Which lines below contain "searchbox"? Pull them out.

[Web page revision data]
* * *

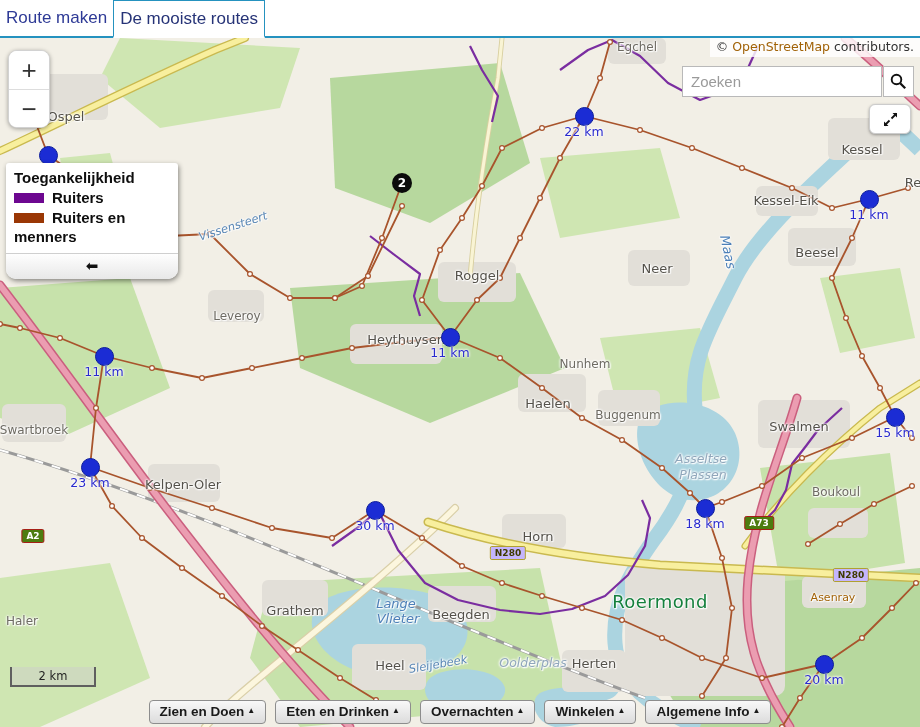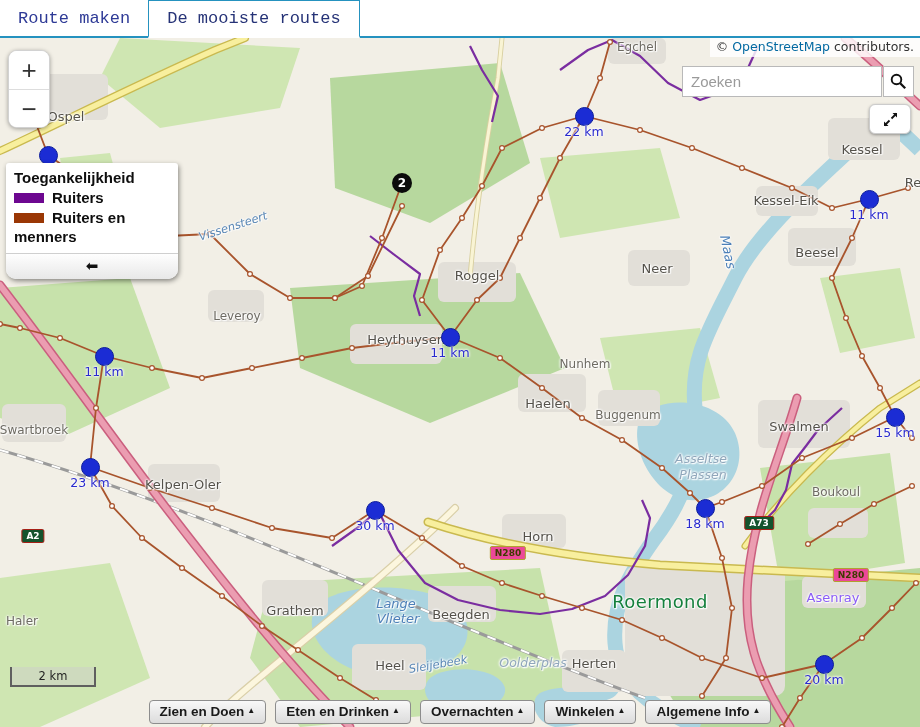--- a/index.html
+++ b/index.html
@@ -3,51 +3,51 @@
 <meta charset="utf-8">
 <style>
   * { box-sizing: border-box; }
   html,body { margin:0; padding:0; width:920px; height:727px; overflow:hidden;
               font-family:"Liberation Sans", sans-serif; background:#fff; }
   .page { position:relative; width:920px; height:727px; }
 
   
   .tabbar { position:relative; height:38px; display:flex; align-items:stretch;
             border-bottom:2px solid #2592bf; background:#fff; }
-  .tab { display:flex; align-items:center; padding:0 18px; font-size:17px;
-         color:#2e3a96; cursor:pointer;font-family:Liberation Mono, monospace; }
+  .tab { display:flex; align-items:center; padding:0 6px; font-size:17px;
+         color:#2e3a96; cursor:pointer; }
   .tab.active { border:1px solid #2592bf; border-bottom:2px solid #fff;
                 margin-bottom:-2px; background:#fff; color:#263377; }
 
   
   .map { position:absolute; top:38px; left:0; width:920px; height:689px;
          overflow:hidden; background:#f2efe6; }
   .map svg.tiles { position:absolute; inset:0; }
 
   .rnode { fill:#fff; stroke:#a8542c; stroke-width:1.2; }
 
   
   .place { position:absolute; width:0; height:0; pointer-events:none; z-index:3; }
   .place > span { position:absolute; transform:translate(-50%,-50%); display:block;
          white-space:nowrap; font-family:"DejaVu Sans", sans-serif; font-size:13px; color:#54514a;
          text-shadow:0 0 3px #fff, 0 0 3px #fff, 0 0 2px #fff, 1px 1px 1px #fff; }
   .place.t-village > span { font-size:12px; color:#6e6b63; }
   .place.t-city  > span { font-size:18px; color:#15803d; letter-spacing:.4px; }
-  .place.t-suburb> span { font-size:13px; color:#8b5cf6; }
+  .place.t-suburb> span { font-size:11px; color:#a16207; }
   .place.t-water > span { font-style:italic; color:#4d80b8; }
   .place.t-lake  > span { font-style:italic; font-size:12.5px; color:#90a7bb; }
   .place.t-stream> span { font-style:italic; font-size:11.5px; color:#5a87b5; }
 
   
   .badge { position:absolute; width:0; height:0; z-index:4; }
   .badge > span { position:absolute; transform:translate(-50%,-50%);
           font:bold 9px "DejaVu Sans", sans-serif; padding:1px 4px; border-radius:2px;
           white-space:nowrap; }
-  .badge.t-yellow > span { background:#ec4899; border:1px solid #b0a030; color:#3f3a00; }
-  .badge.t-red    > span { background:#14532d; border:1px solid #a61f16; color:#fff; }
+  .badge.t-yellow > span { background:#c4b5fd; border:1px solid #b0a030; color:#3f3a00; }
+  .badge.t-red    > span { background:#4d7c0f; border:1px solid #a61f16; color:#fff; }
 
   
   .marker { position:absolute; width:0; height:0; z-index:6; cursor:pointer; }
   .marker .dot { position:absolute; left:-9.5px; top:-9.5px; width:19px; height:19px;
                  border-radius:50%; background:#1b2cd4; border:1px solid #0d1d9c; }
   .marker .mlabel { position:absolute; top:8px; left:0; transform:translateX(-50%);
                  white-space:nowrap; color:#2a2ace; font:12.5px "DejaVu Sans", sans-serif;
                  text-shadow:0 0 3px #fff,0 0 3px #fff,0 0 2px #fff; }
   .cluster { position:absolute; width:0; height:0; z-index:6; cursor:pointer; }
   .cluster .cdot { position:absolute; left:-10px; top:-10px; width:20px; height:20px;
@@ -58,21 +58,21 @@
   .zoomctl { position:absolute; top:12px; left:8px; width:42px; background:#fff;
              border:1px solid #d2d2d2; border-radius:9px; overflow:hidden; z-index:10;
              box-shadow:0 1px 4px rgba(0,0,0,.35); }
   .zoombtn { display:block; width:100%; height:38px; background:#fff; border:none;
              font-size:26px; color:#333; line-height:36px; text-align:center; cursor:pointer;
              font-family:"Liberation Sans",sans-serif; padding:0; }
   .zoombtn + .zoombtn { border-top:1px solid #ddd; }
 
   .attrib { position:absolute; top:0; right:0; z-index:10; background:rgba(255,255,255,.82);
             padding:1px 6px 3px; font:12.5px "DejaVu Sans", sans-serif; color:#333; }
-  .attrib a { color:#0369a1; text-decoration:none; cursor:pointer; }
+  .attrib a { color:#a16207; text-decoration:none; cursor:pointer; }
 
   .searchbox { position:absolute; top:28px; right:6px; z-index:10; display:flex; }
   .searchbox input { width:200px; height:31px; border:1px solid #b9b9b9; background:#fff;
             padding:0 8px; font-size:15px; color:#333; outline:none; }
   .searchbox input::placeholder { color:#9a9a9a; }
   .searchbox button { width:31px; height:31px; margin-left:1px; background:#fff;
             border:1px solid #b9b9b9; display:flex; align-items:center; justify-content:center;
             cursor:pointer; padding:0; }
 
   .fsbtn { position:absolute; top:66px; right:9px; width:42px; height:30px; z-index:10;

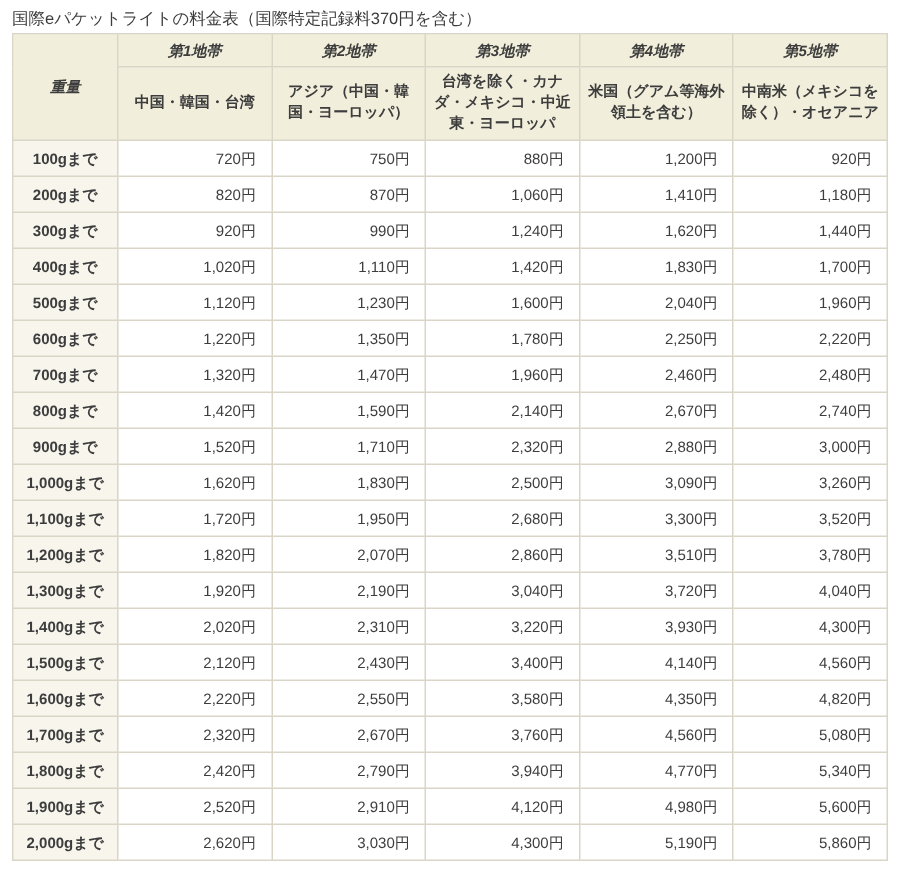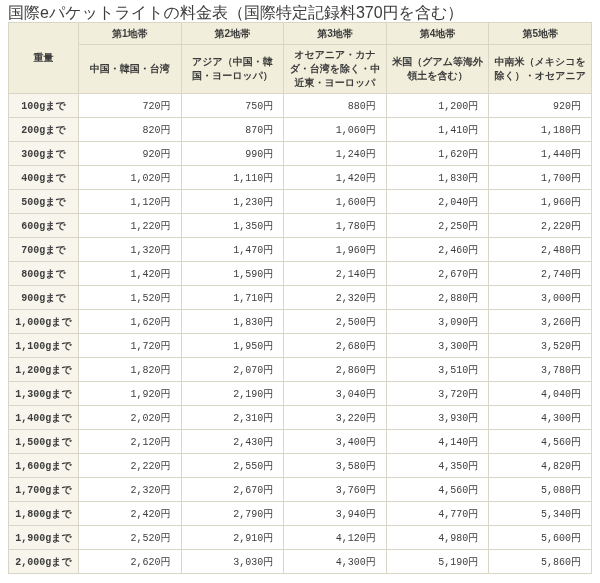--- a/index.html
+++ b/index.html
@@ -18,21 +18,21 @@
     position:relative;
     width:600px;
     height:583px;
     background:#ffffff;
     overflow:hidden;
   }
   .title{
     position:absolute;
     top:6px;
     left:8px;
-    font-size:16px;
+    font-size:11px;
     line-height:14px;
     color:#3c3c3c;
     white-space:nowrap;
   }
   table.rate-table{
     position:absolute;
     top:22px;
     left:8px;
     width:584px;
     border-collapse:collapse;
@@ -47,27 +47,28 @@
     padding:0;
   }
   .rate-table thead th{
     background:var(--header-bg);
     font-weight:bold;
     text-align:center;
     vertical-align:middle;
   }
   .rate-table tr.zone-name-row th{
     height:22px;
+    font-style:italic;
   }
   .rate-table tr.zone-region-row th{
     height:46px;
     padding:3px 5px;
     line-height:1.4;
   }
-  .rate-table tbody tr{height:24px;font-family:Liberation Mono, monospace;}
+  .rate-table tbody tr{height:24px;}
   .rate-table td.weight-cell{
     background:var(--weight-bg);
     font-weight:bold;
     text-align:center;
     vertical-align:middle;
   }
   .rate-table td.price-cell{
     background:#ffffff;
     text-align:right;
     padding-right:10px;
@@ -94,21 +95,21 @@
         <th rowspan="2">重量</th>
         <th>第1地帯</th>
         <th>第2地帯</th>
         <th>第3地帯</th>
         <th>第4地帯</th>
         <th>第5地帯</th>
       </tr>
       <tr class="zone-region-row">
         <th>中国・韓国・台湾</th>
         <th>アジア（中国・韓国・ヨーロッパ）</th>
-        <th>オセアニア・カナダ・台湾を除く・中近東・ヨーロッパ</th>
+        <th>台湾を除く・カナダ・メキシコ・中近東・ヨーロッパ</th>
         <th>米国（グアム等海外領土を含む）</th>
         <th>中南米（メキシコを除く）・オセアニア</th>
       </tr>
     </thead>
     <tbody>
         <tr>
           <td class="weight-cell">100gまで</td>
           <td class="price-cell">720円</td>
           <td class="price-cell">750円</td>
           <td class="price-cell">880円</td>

* * *

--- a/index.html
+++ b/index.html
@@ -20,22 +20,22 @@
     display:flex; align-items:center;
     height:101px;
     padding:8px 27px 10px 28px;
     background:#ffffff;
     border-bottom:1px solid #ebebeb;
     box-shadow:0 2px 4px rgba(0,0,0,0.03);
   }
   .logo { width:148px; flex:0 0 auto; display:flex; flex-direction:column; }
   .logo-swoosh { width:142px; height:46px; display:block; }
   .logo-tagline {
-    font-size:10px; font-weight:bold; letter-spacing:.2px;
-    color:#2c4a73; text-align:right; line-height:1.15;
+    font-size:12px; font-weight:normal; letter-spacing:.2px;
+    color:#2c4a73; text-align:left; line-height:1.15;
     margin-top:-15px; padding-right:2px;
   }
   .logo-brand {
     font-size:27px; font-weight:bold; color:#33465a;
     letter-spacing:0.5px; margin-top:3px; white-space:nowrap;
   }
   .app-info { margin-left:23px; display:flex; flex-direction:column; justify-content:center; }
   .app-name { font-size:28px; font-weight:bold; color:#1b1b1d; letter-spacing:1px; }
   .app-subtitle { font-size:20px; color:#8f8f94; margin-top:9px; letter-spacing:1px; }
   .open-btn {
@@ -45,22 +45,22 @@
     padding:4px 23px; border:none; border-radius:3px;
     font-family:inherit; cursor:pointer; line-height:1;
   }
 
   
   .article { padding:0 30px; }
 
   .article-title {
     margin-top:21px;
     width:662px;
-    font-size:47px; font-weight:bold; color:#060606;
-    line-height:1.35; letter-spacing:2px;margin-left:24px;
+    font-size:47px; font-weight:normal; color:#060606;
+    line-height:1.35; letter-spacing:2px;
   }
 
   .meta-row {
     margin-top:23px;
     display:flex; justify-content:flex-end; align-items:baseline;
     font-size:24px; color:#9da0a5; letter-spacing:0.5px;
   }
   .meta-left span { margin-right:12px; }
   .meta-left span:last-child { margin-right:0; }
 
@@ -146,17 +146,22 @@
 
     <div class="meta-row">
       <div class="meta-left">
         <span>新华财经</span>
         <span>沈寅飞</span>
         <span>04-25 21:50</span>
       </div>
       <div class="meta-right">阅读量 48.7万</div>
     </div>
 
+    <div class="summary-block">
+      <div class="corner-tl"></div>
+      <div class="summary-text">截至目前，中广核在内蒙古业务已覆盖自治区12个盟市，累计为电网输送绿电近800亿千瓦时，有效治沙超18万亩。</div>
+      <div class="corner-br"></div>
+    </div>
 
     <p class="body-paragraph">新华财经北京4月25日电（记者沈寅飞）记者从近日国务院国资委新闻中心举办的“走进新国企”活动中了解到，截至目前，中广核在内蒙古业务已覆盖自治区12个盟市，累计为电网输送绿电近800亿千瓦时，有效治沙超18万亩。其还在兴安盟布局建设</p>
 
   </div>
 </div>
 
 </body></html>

* * *

• _RESULT OF THE TASK_
   .searchbox { position:absolute; top:28px; right:6px; z-index:10; display:flex; }
   .searchbox input { width:200px; height:31px; border:1px solid #b9b9b9; background:#fff;
   .searchbox input::placeholder { color:#9a9a9a; }
   .searchbox button { width:31px; height:31px; margin-left:1px; background:#fff;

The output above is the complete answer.